Qui se souciait encore, avant ce coup de tonnerre, de l’abandon de tout processus de paix ruinant définitivement l’espérance d’un état palestinien viable plutôt qu’un régime de colonisation que l’on croyait appartenir à une époque révolue ? On n’entendait plus parler de rien, le couvercle semblait hermétique et tout allait bien pour nous.
Et aujourd’hui, nous indignons-nous avec la même indignation des paroles du ministre de la défense, israélien, quand il dit « nous sommes confrontés à des animaux et nous devons les traiter comme des animaux » pour annoncer la privation de toute une population d’eau, de nourriture, de gaz et d’électricité, justifiant ainsi aux yeux du monde et en toute bonne conscience un crime de guerre ? Animaux, le terme n’est inédit pour qualifier les Palestiniens. C’est ainsi qu’eux-mêmes se sentent traités lors du franchissement des innombrables checkpoints. Mais, à la différence des animaux, ils en ressentent l’humiliation.
Nous sommes-nous indignés de voir des hommes, des femmes et des enfants noyés sous un déluge de bombes, pris en otage tant par le Hamas que par une vengeance d’État aux moyens militaires illimités ? Ces hommes, ces femmes, ses enfants, ne se confondent pas avec le Hamas (et ceux qui les massacrent ne sont pas dupes). Ils en sont pour la plupart eux aussi des victimes.
Ma prise de position publique est motivée par le fait que je vis en monde musulman où l’indignation jusqu’à l’indicible, parfois jusqu’à l’excès, est toute entière tournée vers le sort des Palestiniens depuis des décennies. Elle est viscérale. La fracture avec le monde occidental sur ce sujet comme sur d’autres est vertigineuse et ne cesse de s’agrandir. Or le monde arabe est une composante de la société française qui se sent elle aussi humiliée de l’humiliation subie par le peuple palestinien. Cette humiliation est silencieuse mais elle n’en est pas moins profonde et il nous faut l’entendre si nous voulons éviter de sombrer ici aussi dans la spirale de l’incompréhension et de la violence.
Il existe bien d’autres situations de conflits et d’injustice plus ou moins ignorés, mais celui-là est différent. Il est un foyer d’infection pour le monde entier. Il nous touche chacun.e de l’intérieur car il touche à Jérusalem, ville de la paix toujours en guerre, ville de la Présence divine, ville aux trois monothéismes inextricablement intriqués. Se mêlent dans ce conflit de la géopolitique et du sacré, de l’histoire sainte et des impératifs de justice très actuels et aussi concrets que la spoliation et la destruction de champs d’oliviers pour la construction d’un mur censé enfermer les uns et protéger les autres. Sans oublier bien sûr le poids de la mémoire tragique de la Shoah.
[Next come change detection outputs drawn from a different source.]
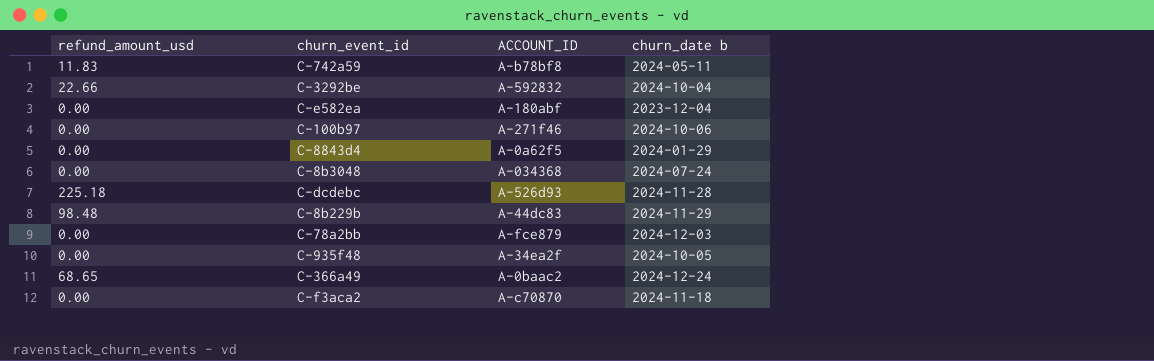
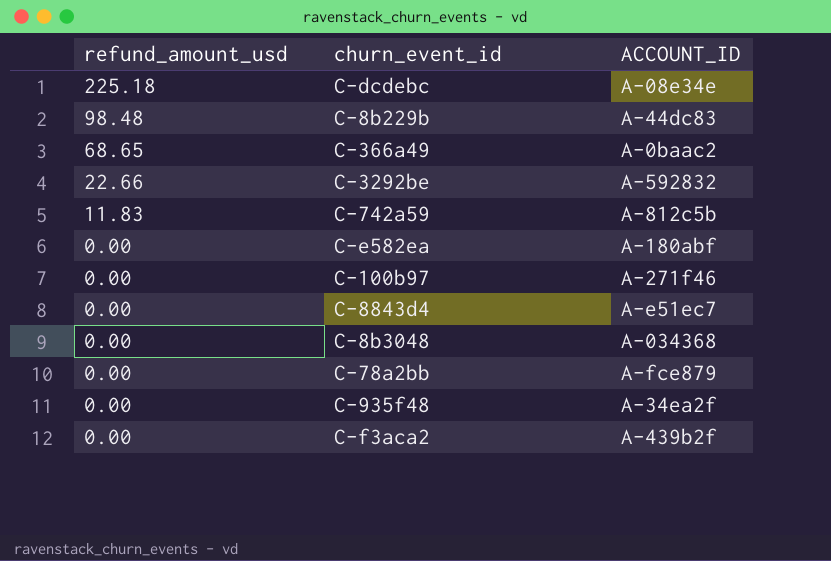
row order: none -> refund_amount_usd descending
column churn_date b | position: 4 -> none
C-dcdebc | ACCOUNT_ID: A-526d93 -> A-08e34e
C-742a59 | ACCOUNT_ID: A-b78bf8 -> A-812c5b
C-8843d4 | ACCOUNT_ID: A-0a62f5 -> A-e51ec7
C-f3aca2 | ACCOUNT_ID: A-c70870 -> A-439b2f

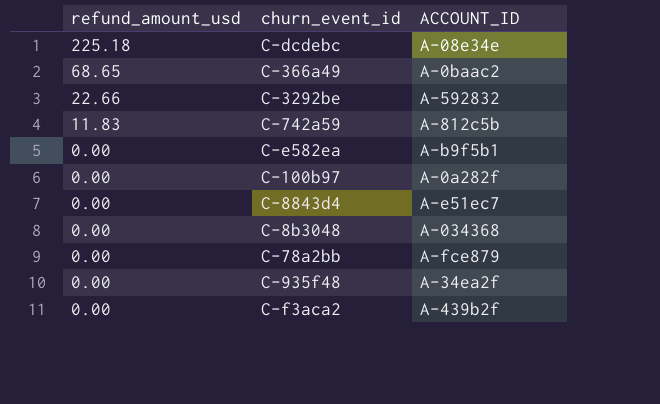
row C-8b229b: 98.48 | A-44dc83 -> none
C-e582ea | ACCOUNT_ID: A-180abf -> A-b9f5b1
C-100b97 | ACCOUNT_ID: A-271f46 -> A-0a282f

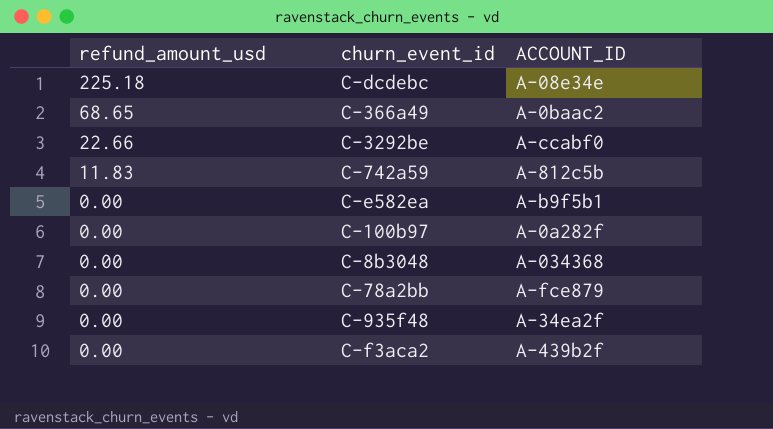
row C-8843d4: 0.00 | A-e51ec7 -> none
C-3292be | ACCOUNT_ID: A-592832 -> A-ccabf0

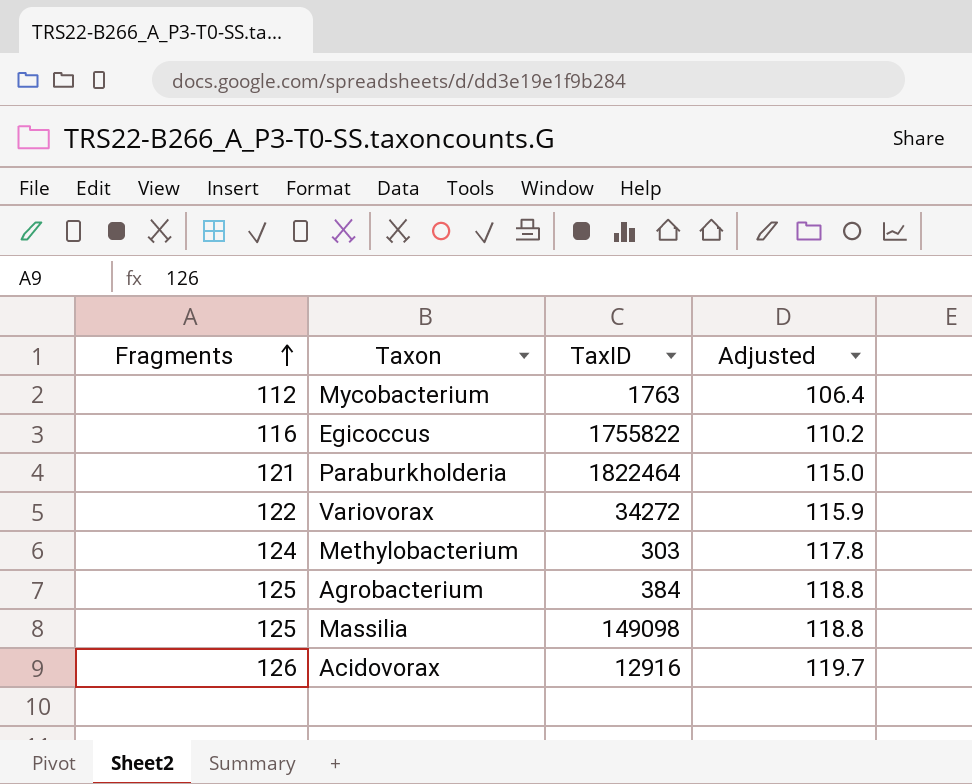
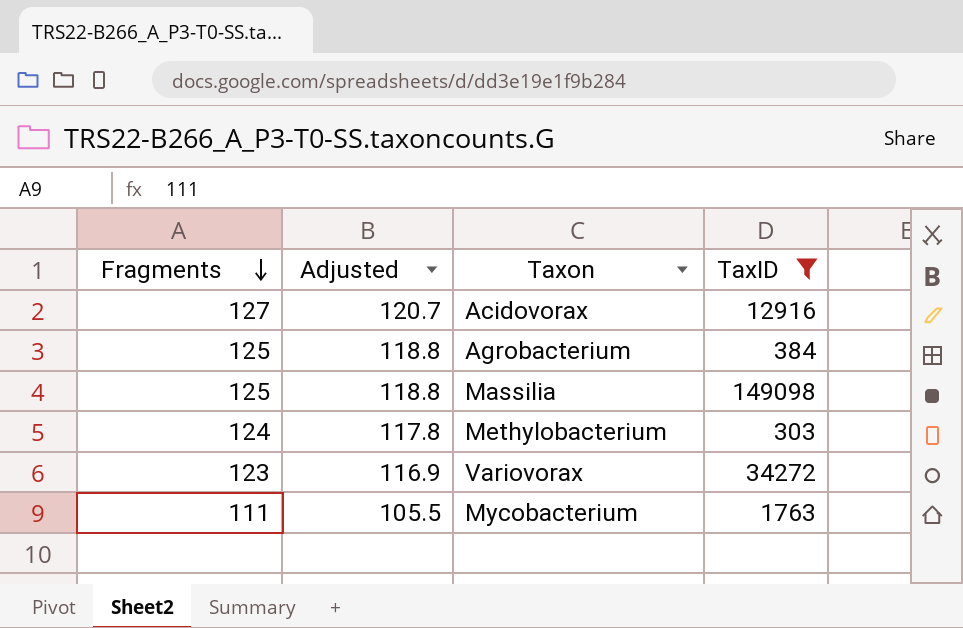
filter: none -> TaxID <= 149098
row order: Fragments ascending -> Fragments descending
column Adjusted | position: 4 -> 2
Acidovorax | Fragments: 126 -> 127
Acidovorax | Adjusted: 119.7 -> 120.7
Variovorax | Fragments: 122 -> 123
Variovorax | Adjusted: 115.9 -> 116.9
Mycobacterium | Fragments: 112 -> 111
Mycobacterium | Adjusted: 106.4 -> 105.5

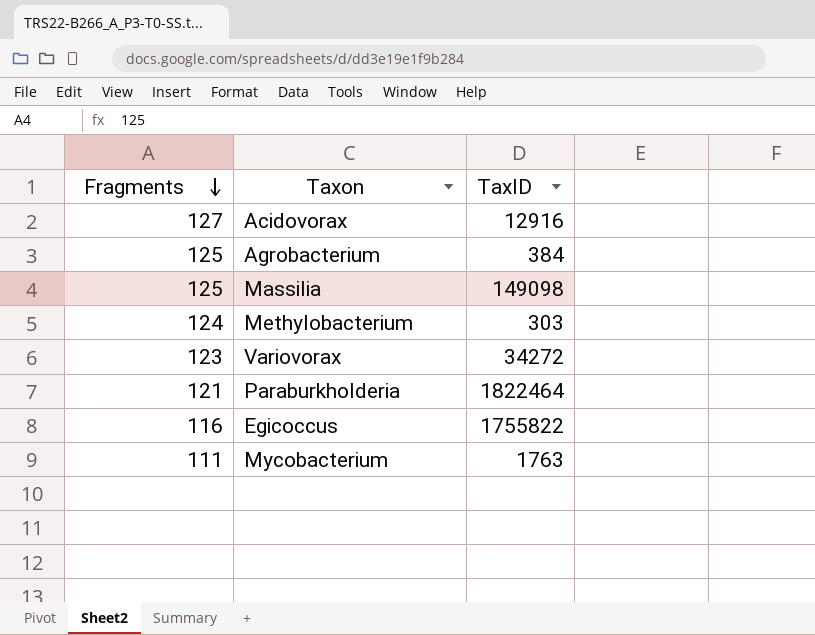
filter: TaxID <= 149098 -> none
column Adjusted | formula: [Fragments] * 0.95 -> none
Face à tout cela, qu’il est difficile de se situer avec justesse. Comment se tenir entre les deux écueils de l’indifférence ou du parti pris que l’on me reprochera sans doute? Certainement avoir conscience à la fois de notre impuissance à peser sur ce conflit qui prend le monde en otage, et en même temps avoir conscience de notre capacité à être très concrètement acteurs pour éviter que ce mal ne se propage. Deux moyens: la prière et la relation. La parole est le rempart de la violence.
Une conviction enfin: la paix durable ne se gagne pas par KO (par chaos). Elle ne se construit que sur la justice. « Amour et vérité se rencontrent, justice et paix s’embrassent » dit le psalmiste (Ps 84) Et encore, « paix sur Jérusalem, paix à ceux qui t’aiment » (Ps 121).